Would you print every entry exactly as it appears?

*Version difference data*
==============================
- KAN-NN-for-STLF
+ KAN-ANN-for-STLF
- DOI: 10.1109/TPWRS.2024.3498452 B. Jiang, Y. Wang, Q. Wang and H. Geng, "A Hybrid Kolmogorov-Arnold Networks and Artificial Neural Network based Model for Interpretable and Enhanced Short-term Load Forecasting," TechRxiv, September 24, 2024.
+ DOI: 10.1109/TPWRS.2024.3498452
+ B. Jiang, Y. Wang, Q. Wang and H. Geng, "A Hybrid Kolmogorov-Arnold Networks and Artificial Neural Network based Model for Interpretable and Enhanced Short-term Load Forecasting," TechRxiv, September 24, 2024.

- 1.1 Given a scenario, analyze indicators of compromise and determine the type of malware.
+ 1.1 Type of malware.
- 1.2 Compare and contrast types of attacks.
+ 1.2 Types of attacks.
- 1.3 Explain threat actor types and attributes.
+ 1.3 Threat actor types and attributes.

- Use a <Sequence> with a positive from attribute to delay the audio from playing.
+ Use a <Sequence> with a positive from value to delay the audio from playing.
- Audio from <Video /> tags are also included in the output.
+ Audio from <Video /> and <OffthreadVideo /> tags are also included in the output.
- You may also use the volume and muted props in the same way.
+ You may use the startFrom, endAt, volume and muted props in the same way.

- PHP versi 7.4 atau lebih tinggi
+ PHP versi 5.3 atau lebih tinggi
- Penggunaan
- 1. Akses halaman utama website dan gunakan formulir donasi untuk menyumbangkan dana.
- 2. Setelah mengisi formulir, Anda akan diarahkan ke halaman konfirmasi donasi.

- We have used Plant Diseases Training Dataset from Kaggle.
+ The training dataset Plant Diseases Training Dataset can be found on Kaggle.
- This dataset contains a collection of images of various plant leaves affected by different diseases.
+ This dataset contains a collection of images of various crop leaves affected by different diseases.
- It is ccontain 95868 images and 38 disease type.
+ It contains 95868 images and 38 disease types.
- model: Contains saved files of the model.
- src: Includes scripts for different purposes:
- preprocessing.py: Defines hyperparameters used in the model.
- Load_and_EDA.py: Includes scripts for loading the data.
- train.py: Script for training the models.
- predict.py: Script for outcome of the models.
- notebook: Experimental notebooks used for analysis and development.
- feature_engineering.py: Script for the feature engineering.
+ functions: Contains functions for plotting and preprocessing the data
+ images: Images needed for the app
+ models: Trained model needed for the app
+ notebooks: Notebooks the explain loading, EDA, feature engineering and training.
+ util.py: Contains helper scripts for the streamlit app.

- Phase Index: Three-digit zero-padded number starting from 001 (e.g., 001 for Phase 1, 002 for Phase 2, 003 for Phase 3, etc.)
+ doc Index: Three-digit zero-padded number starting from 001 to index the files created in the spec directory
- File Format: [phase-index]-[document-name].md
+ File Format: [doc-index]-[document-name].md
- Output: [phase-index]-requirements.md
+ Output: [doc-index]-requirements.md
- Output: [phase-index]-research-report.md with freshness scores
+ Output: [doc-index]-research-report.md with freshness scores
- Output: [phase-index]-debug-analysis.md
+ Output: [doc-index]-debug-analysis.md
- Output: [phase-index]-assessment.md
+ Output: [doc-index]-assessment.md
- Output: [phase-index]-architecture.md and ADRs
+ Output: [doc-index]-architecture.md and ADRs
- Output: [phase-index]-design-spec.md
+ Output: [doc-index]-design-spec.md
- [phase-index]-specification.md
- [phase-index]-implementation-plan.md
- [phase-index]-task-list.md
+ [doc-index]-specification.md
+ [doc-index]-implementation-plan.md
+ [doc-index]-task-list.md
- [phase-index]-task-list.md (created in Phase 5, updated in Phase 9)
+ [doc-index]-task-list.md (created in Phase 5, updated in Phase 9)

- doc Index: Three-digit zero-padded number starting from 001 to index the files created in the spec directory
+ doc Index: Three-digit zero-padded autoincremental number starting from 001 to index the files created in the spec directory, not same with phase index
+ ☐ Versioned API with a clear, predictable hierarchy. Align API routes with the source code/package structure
==============================
*SOLUTION BELOW*
- KAN-NN-for-STLF
+ KAN-ANN-for-STLF
- DOI: 10.1109/TPWRS.2024.3498452 B. Jiang, Y. Wang, Q. Wang and H. Geng, "A Hybrid Kolmogorov-Arnold Networks and Artificial Neural Network based Model for Interpretable and Enhanced Short-term Load Forecasting," TechRxiv, September 24, 2024.
+ DOI: 10.1109/TPWRS.2024.3498452
+ B. Jiang, Y. Wang, Q. Wang and H. Geng, "A Hybrid Kolmogorov-Arnold Networks and Artificial Neural Network based Model for Interpretable and Enhanced Short-term Load Forecasting," TechRxiv, September 24, 2024.

- 1.1 Given a scenario, analyze indicators of compromise and determine the type of malware.
+ 1.1 Type of malware.
- 1.2 Compare and contrast types of attacks.
+ 1.2 Types of attacks.
- 1.3 Explain threat actor types and attributes.
+ 1.3 Threat actor types and attributes.

- Use a <Sequence> with a positive from attribute to delay the audio from playing.
+ Use a <Sequence> with a positive from value to delay the audio from playing.
- Audio from <Video /> tags are also included in the output.
+ Audio from <Video /> and <OffthreadVideo /> tags are also included in the output.
- You may also use the volume and muted props in the same way.
+ You may use the startFrom, endAt, volume and muted props in the same way.

- PHP versi 7.4 atau lebih tinggi
+ PHP versi 5.3 atau lebih tinggi
- Penggunaan
- 1. Akses halaman utama website dan gunakan formulir donasi untuk menyumbangkan dana.
- 2. Setelah mengisi formulir, Anda akan diarahkan ke halaman konfirmasi donasi.

- We have used Plant Diseases Training Dataset from Kaggle.
+ The training dataset Plant Diseases Training Dataset can be found on Kaggle.
- This dataset contains a collection of images of various plant leaves affected by different diseases.
+ This dataset contains a collection of images of various crop leaves affected by different diseases.
- It is ccontain 95868 images and 38 disease type.
+ It contains 95868 images and 38 disease types.
- model: Contains saved files of the model.
- src: Includes scripts for different purposes:
- preprocessing.py: Defines hyperparameters used in the model.
- Load_and_EDA.py: Includes scripts for loading the data.
- train.py: Script for training the models.
- predict.py: Script for outcome of the models.
- notebook: Experimental notebooks used for analysis and development.
- feature_engineering.py: Script for the feature engineering.
+ functions: Contains functions for plotting and preprocessing the data
+ images: Images needed for the app
+ models: Trained model needed for the app
+ notebooks: Notebooks the explain loading, EDA, feature engineering and training.
+ util.py: Contains helper scripts for the streamlit app.

- Phase Index: Three-digit zero-padded number starting from 001 (e.g., 001 for Phase 1, 002 for Phase 2, 003 for Phase 3, etc.)
+ doc Index: Three-digit zero-padded number starting from 001 to index the files created in the spec directory
- File Format: [phase-index]-[document-name].md
+ File Format: [doc-index]-[document-name].md
- Output: [phase-index]-requirements.md
+ Output: [doc-index]-requirements.md
- Output: [phase-index]-research-report.md with freshness scores
+ Output: [doc-index]-research-report.md with freshness scores
- Output: [phase-index]-debug-analysis.md
+ Output: [doc-index]-debug-analysis.md
- Output: [phase-index]-assessment.md
+ Output: [doc-index]-assessment.md
- Output: [phase-index]-architecture.md and ADRs
+ Output: [doc-index]-architecture.md and ADRs
- Output: [phase-index]-design-spec.md
+ Output: [doc-index]-design-spec.md
- [phase-index]-specification.md
- [phase-index]-implementation-plan.md
- [phase-index]-task-list.md
+ [doc-index]-specification.md
+ [doc-index]-implementation-plan.md
+ [doc-index]-task-list.md
- [phase-index]-task-list.md (created in Phase 5, updated in Phase 9)
+ [doc-index]-task-list.md (created in Phase 5, updated in Phase 9)

- doc Index: Three-digit zero-padded number starting from 001 to index the files created in the spec directory
+ doc Index: Three-digit zero-padded autoincremental number starting from 001 to index the files created in the spec directory, not same with phase index
+ ☐ Versioned API with a clear, predictable hierarchy. Align API routes with the source code/package structure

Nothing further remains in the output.